Poniżej znajdziecie wybrane wiersze, przede wszsytkim zgromadzone w niewydanym jeszcze tłumaczeniu (przez Pawła i Janka) książki "Call Me By My True Names". Będziemy stopniowo dodawać następne.
Do niektórych z nich dołączone są komentarza Thaya.
Zalecenie
Obiecaj mi,
obiecaj mi dziś,
obiecaj teraz,
gdy słońce nad głową
w samym zenicie,
obiecaj:
Nawet jeżeli cię
powalą,
przygniotą górą nienawiści i gwałtu;
nawet jeżeli cię rozdepczą
jak robaka,
nawet jeśli cię poćwiartują i wyprują ci wnętrzności,
pamiętaj, bracie,
pamiętaj:
człowiek nie jest twoim wrogiem.
Jedyną rzeczą godną ciebie jest współczucie:
niepokonane, bezgraniczne, bezwarunkowe.
Nienawiść nigdy nie pozwoli ci
stawić czoła bestii w człowieku.
Gdy pewnego dnia staniesz z tą bestią twarzą w twarz,
z niewzruszoną odwagą, z oczami wypełnionymi życzliwością
i spokojem
(nawet jeśli nikt ich nie widzi),
z twojego uśmiechu
rozwinie się kwiat.
A wtedy ci, którzy cię kochają
ujrzą cię
poprzez tysiące światów narodzin i umierania.
A ja, znów sam,
pójdę dalej z pochyloną głową,
świadom, że miłość stała się wieczna.
Na długiej, wyboistej drodze
słońce i księżyc
będą świecić nadal.
Napisałem ten wiersz w roku 1965, dla młodych ludzi z Młodzieżowej Szkoły Służby Społecznej, którzy ryzykowali życiem każdego dnia wojny, zalecając im przygotowanie się do umierania bez nienawiści.
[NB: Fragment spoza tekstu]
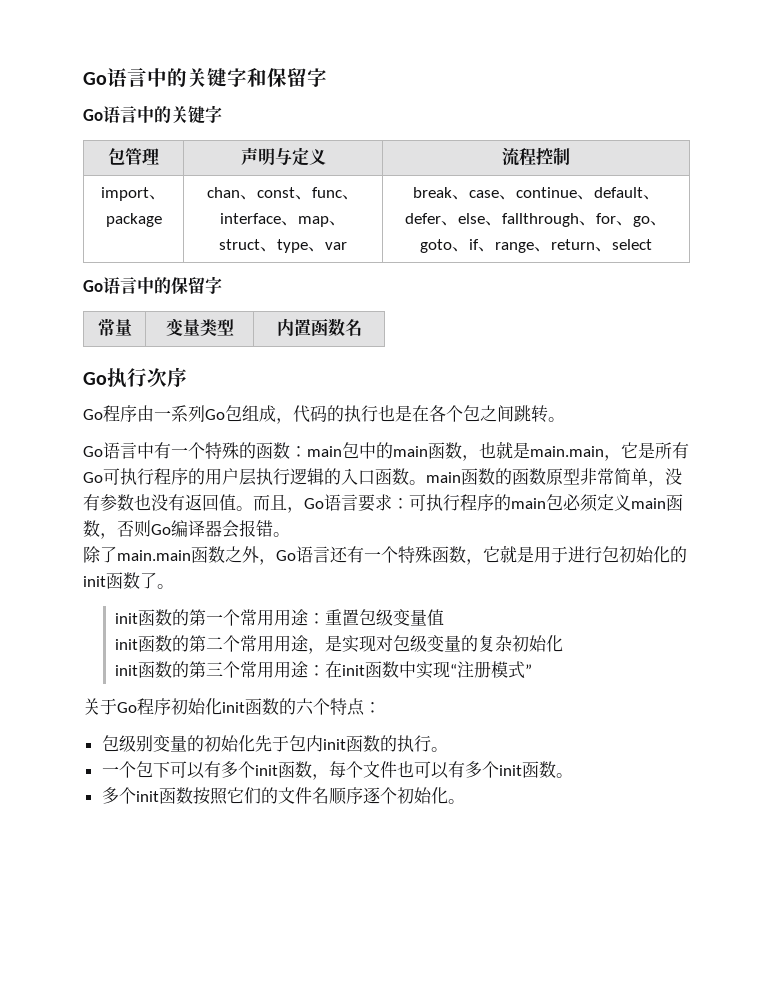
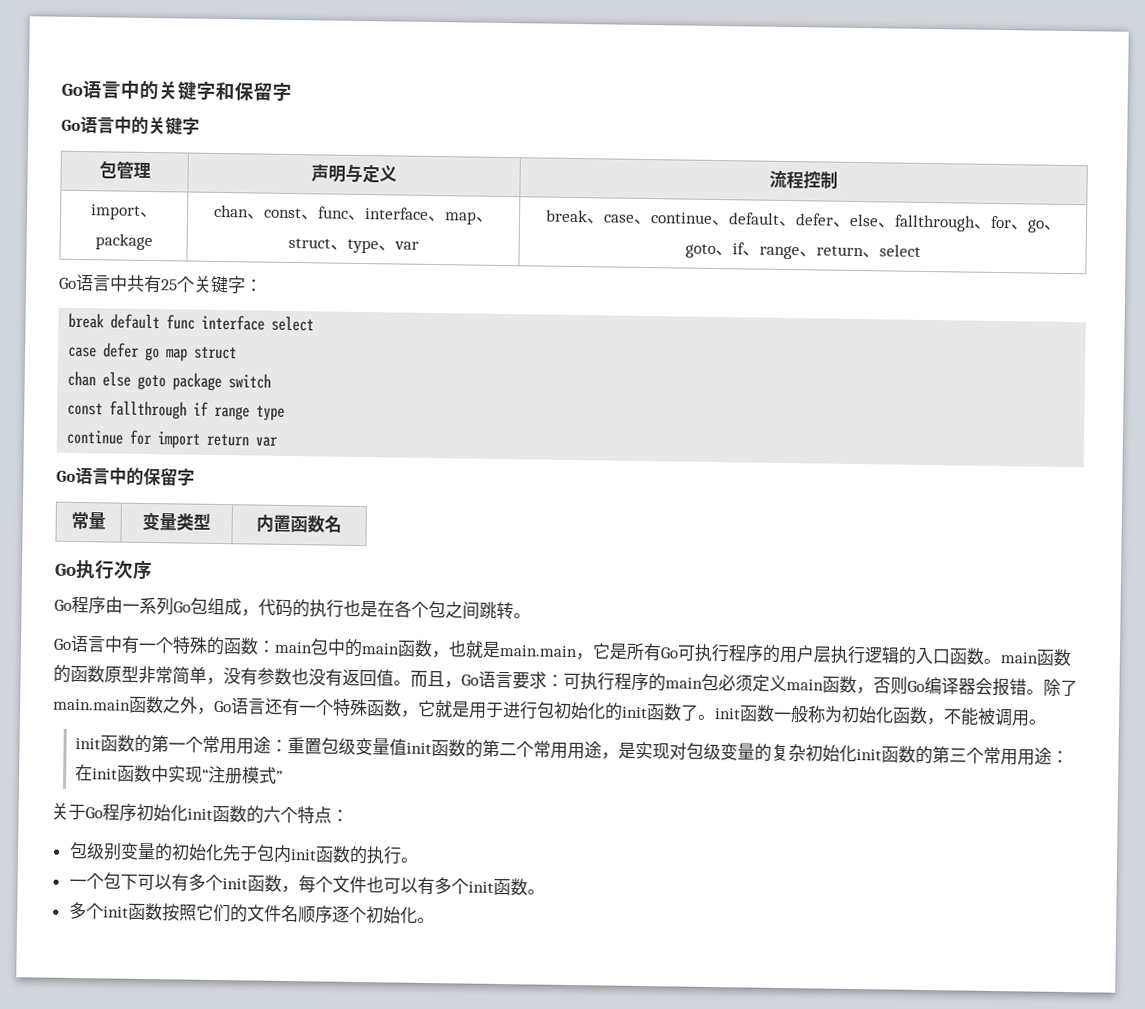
+ Go语言中共有25个关键字：
+ break default func interface select
+ case defer go map struct
+ chan else goto package switch
+ const fallthrough if range type
+ continue for import return var
- 而且，Go语言要求：可执行程序的main包必须定义main函数，否则Go编译器会报错。
- 除了main.main函数之外，Go语言还有一个特殊函数，它就是用于进行包初始化的init函数了。
+ 而且，Go语言要求：可执行程序的main包必须定义main函数，否则Go编译器会报错。除了main.main函数之外，Go语言还有一个特殊函数，它就是用于进行包初始化的init函数了。init函数一般称为初始化函数，不能被调用。
- init函数的第一个常用用途：重置包级变量值
- init函数的第二个常用用途，是实现对包级变量的复杂初始化
- init函数的第三个常用用途：在init函数中实现“注册模式”
+ init函数的第一个常用用途：重置包级变量值init函数的第二个常用用途，是实现对包级变量的复杂初始化init函数的第三个常用用途：在init函数中实现“注册模式”

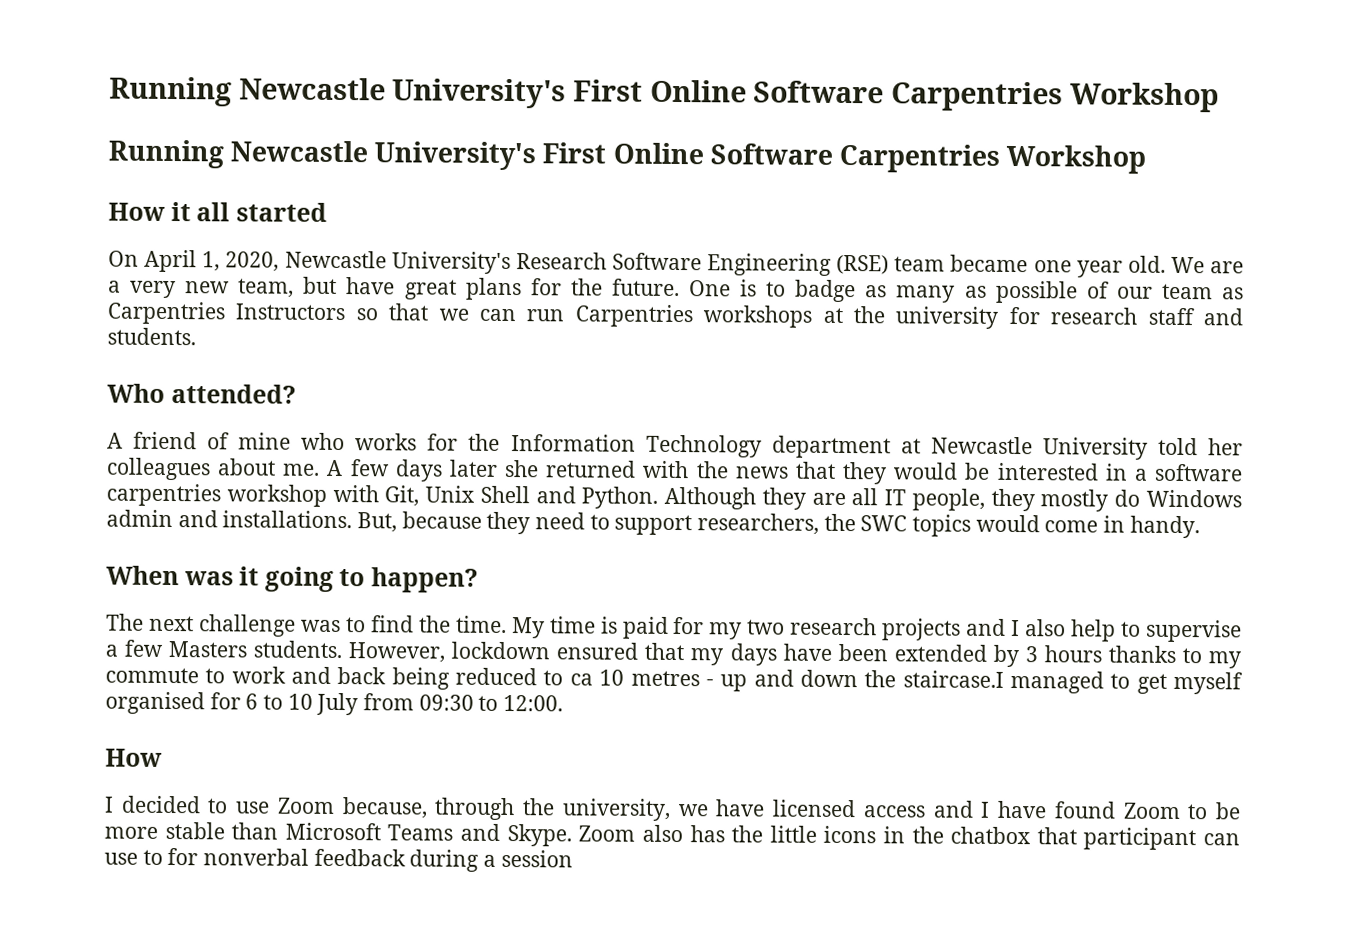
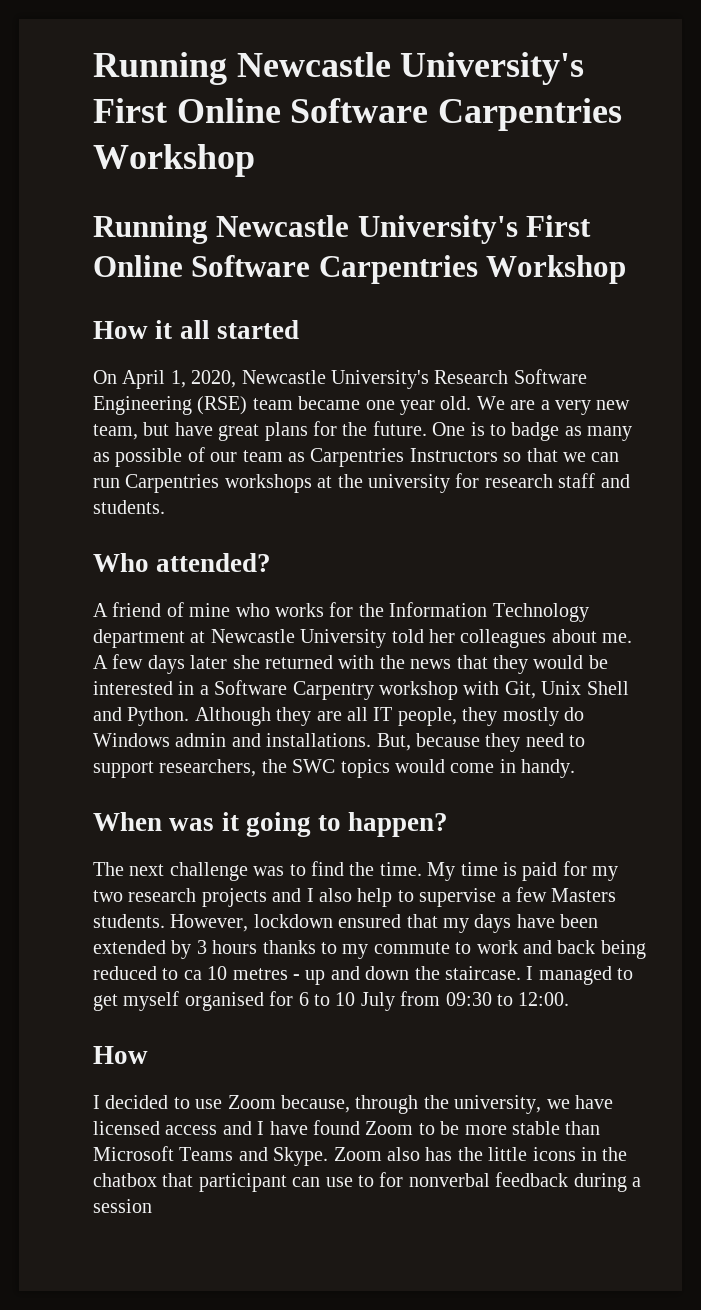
- A few days later she returned with the news that they would be interested in a software carpentries workshop with Git, Unix Shell and Python.
+ A few days later she returned with the news that they would be interested in a Software Carpentry workshop with Git, Unix Shell and Python.
- However, lockdown ensured that my days have been extended by 3 hours thanks to my commute to work and back being reduced to ca 10 metres - up and down the staircase.I managed to get myself organised for 6 to 10 July from 09:30 to 12:00.
+ However, lockdown ensured that my days have been extended by 3 hours thanks to my commute to work and back being reduced to ca 10 metres - up and down the staircase. I managed to get myself organised for 6 to 10 July from 09:30 to 12:00.

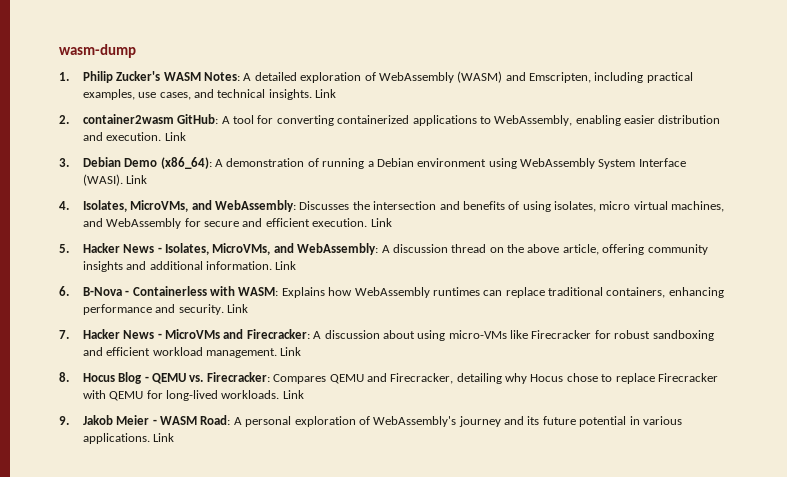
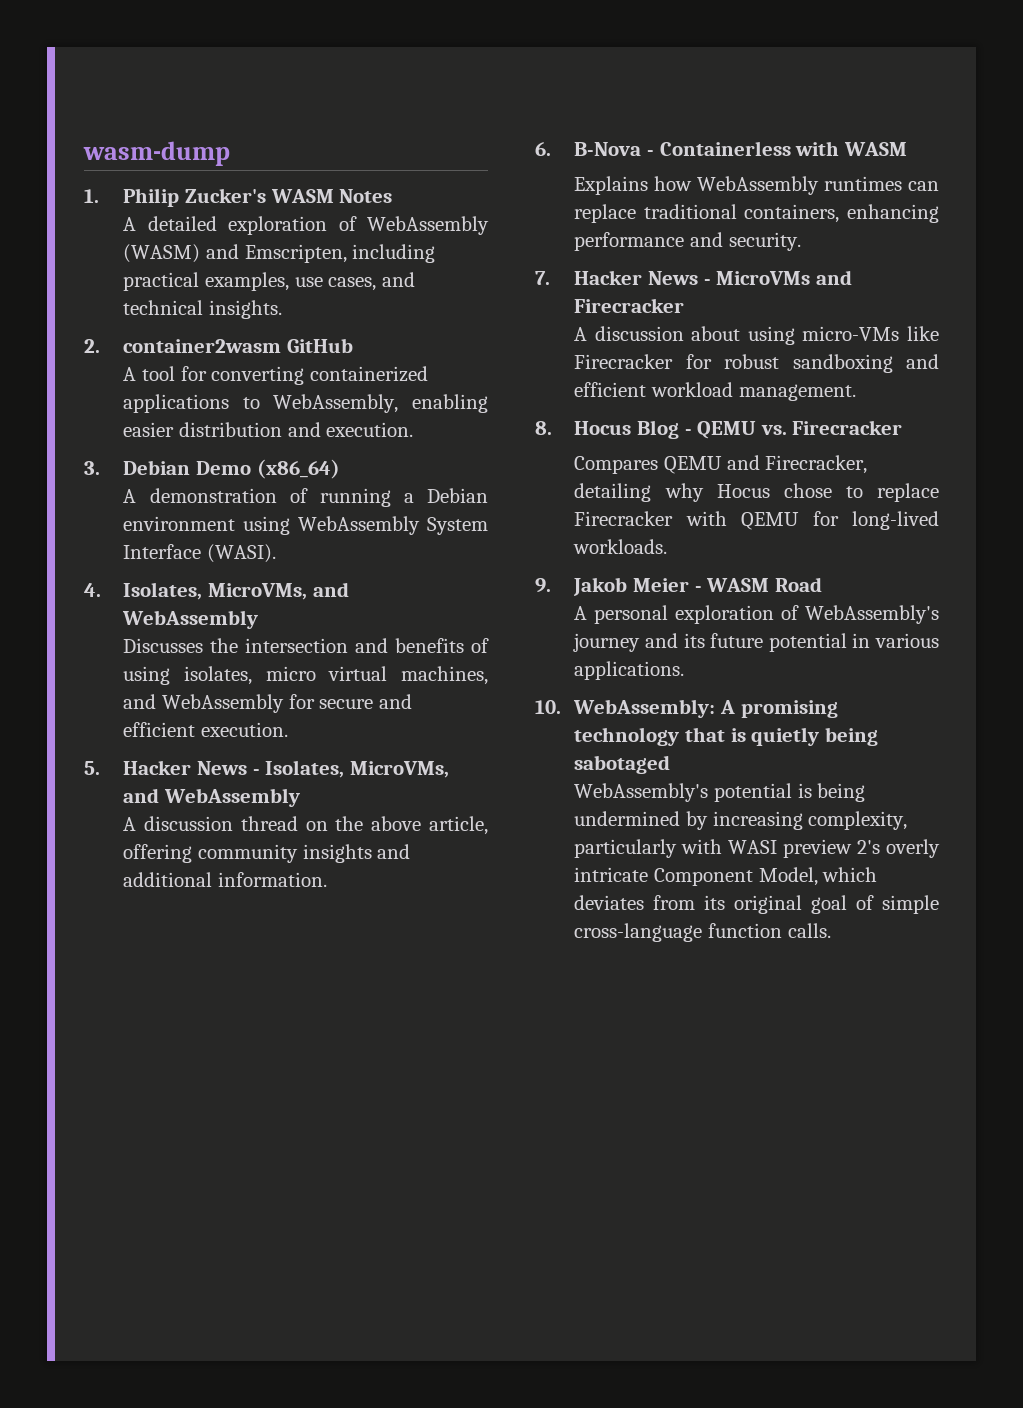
- 1. Philip Zucker's WASM Notes: A detailed exploration of WebAssembly (WASM) and Emscripten, including practical examples, use cases, and technical insights. Link
+ 1. Philip Zucker's WASM Notes
+ A detailed exploration of WebAssembly (WASM) and Emscripten, including practical examples, use cases, and technical insights.
- 2. container2wasm GitHub: A tool for converting containerized applications to WebAssembly, enabling easier distribution and execution. Link
+ 2. container2wasm GitHub
+ A tool for converting containerized applications to WebAssembly, enabling easier distribution and execution.
- 3. Debian Demo (x86_64): A demonstration of running a Debian environment using WebAssembly System Interface (WASI). Link
+ 3. Debian Demo (x86_64)
+ A demonstration of running a Debian environment using WebAssembly System Interface (WASI).
- 4. Isolates, MicroVMs, and WebAssembly: Discusses the intersection and benefits of using isolates, micro virtual machines, and WebAssembly for secure and efficient execution. Link
+ 4. Isolates, MicroVMs, and WebAssembly
+ Discusses the intersection and benefits of using isolates, micro virtual machines, and WebAssembly for secure and efficient execution.
- 5. Hacker News - Isolates, MicroVMs, and WebAssembly: A discussion thread on the above article, offering community insights and additional information. Link
+ 5. Hacker News - Isolates, MicroVMs, and WebAssembly
+ A discussion thread on the above article, offering community insights and additional information.
- 6. B-Nova - Containerless with WASM: Explains how WebAssembly runtimes can replace traditional containers, enhancing performance and security. Link
+ 6. B-Nova - Containerless with WASM
+ Explains how WebAssembly runtimes can replace traditional containers, enhancing performance and security.
- 7. Hacker News - MicroVMs and Firecracker: A discussion about using micro-VMs like Firecracker for robust sandboxing and efficient workload management. Link
+ 7. Hacker News - MicroVMs and Firecracker
+ A discussion about using micro-VMs like Firecracker for robust sandboxing and efficient workload management.
- 8. Hocus Blog - QEMU vs. Firecracker: Compares QEMU and Firecracker, detailing why Hocus chose to replace Firecracker with QEMU for long-lived workloads. Link
+ 8. Hocus Blog - QEMU vs. Firecracker
+ Compares QEMU and Firecracker, detailing why Hocus chose to replace Firecracker with QEMU for long-lived workloads.
- 9. Jakob Meier - WASM Road: A personal exploration of WebAssembly's journey and its future potential in various applications. Link
+ 9. Jakob Meier - WASM Road
+ A personal exploration of WebAssembly's journey and its future potential in various applications.
+ 10. WebAssembly: A promising technology that is quietly being sabotaged
+ WebAssembly's potential is being undermined by increasing complexity, particularly with WASI preview 2's overly intricate Component Model, which deviates from its original goal of simple cross-language function calls.

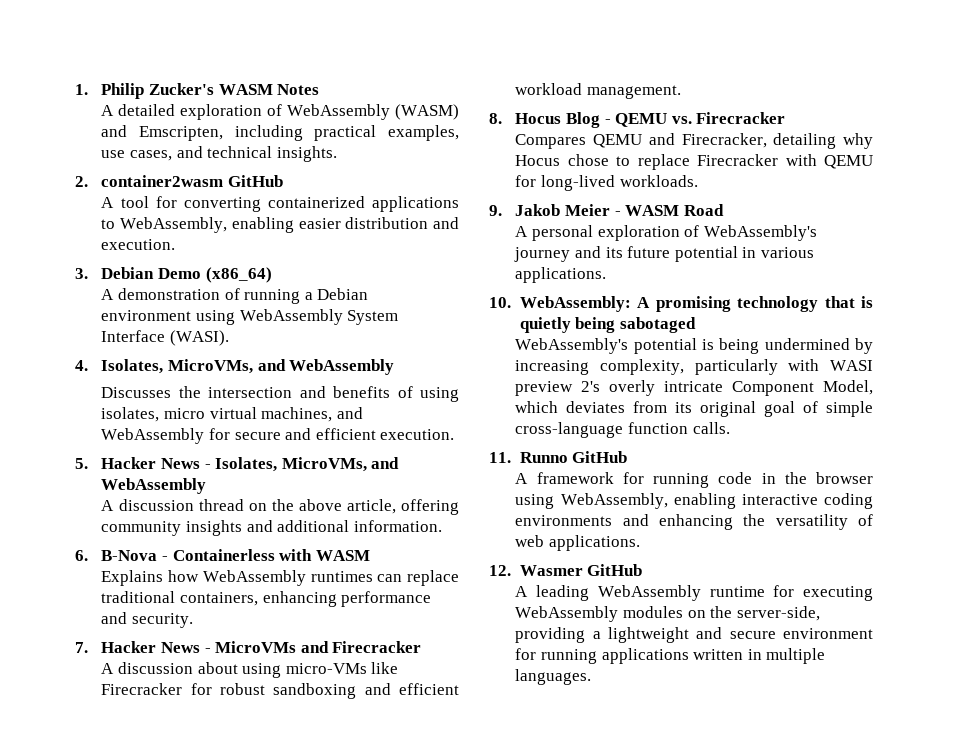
- wasm-dump
+ 11. Runno GitHub
+ A framework for running code in the browser using WebAssembly, enabling interactive coding environments and enhancing the versatility of web applications.
+ 12. Wasmer GitHub
+ A leading WebAssembly runtime for executing WebAssembly modules on the server-side, providing a lightweight and secure environment for running applications written in multiple languages.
Niektórzy już zostali zabici — ostrzegałem innych przed nienawiścią. Naszym wrogiem jest gniew, nienawiść, zachłanność, fanatyzm i dyskryminacja ludzi. Jeżeli umierasz z powodu przemocy, medytuj nad współczuciem, aby przebaczyć tym, którzy cię zabijają. Jeżeli umierasz w tym stanie współczucia, jesteś prawdziwym dzieckiem Przebudzonego. Nawet jeżeli umierasz wśród prześladowań, przemocy, hańby — jeżeli umiesz uśmiechnąć się przebaczająco, masz wielką siłę.
Czytając linijki tego wiersza, nagle zrozumiałem fragment Diamentowej Sutry, która mówi o kșānti, wytrwałości, wytrzymałości albo tolerancji: „Twoja odwaga nietknięta, twoje oczy życzliwe, spokojne (nawet jeżeli nikt ich nie widzi), z twojego uśmiechu rozwinie się kwiat. A ci, którzy cię kochają, będą widzieć cię poprzez dziesięć tysięcy światów narodzin i śmierci”. Jeżeli umierasz z umysłem wypełnionym współczuciem, jesteś latarnią, oświetlającą naszą drogę. Nhat Chi Mai, jedna z pierwszych członkiń Zakonu Współbycia, nagrała ten wiersz i dała rodzicom, zanim dokonała samospalenia.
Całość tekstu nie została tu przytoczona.